Just when you thought there wasn’t a 40-plus-mpg nonhybrid car available for near $20K other than the pipsqueak Smart Fortwo, the 2009 Jetta TDI has been officially rated at 30 mpg city, 41 mpg highway for the six-speed-manual model and 29 city, 40 highway when equipped with the six-speed DSG dual-clutch automated manual.

The previous 2006 Jetta TDI was rated at 30/37 for the five-speed manual and 30/38 for the six-speed DSG (according to the EPA’s new methods), which means the ’09 model improves its highway figure roughly 10 percent while at the same time boosting horsepower by 40 to 140, bumping torque by 59 lb-ft to 236, and making the oil burner clean enough to be sold in all 50 states.

VW is quick to suggest that it expects the new Jetta TDI to outperform the EPA’s figures—it cites a third-party, AMCI, as rating the car at 38/44—a diesel phenomenon we don’t totally discredit due to real-world economy as high as 25 mpg in our long-term Mercedes-Benz GL320 CDI (rated at 18/24).

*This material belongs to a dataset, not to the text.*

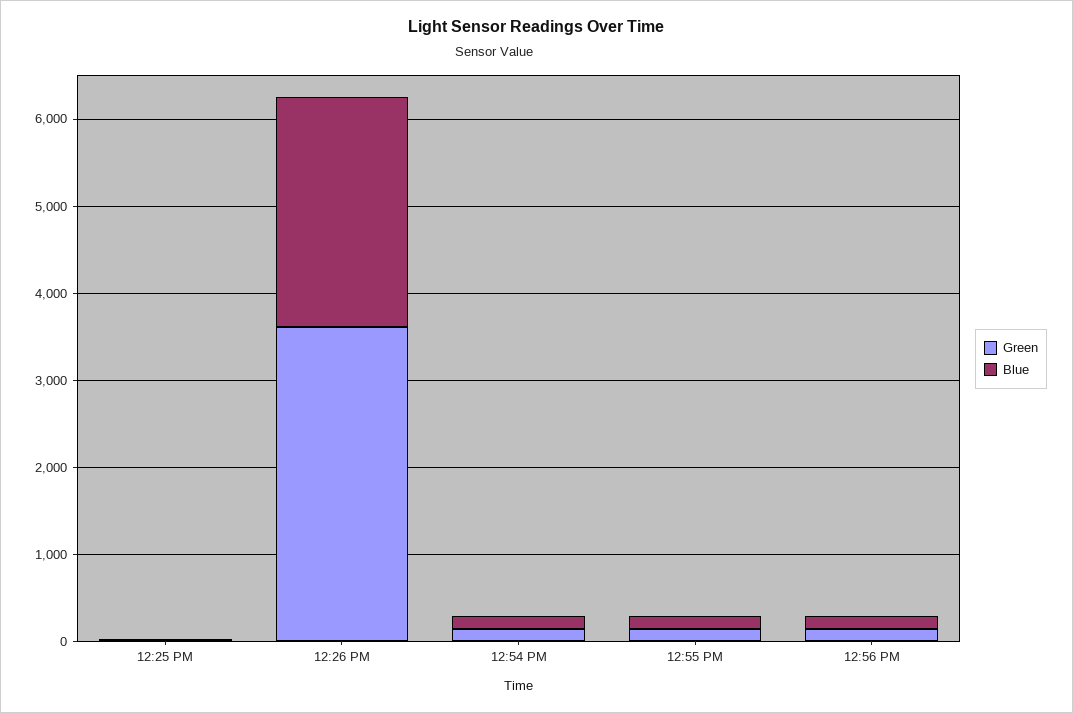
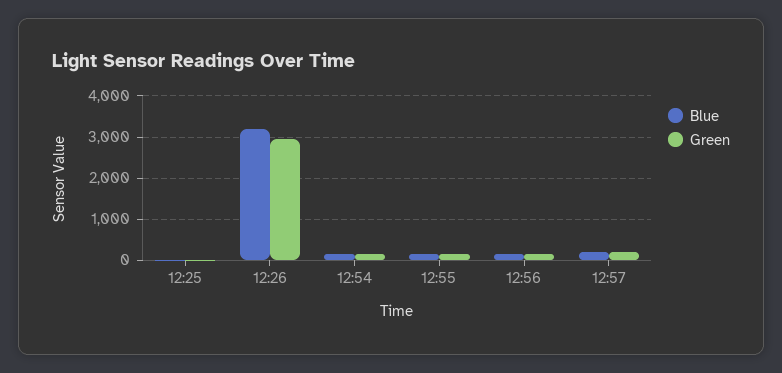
Green, 12:26 PM: 3600 -> 3000
Blue, 12:26 PM: 2600 -> 3200
Blue, 12:57: none -> 200
Green, 12:57: none -> 200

And even though diesel prices are currently hovering about 20 percent higher than regular gas, the Jetta TDI’s ratings out-thrift gas-powered Jettas by about 40 percent.

The 2009 Jetta TDI will be available starting in August as both a sedan and a wagon (SportWagen in VW-speak). It was originally scheduled to go on sale this spring but it had to go through a second round of emissions testing and validation after fixing an emissions-related issue. The Jetta TDI sedan will sticker at $22,640, or about $2000 over the basic 170-hp, 2.5-liter inline-five models. That makes the TDI one of the cheapest in the 40-mpg sedan club; less expensive than the Honda Civic hybrid and about the same as the Toyota Prius. The SportWagen starts at $24,240.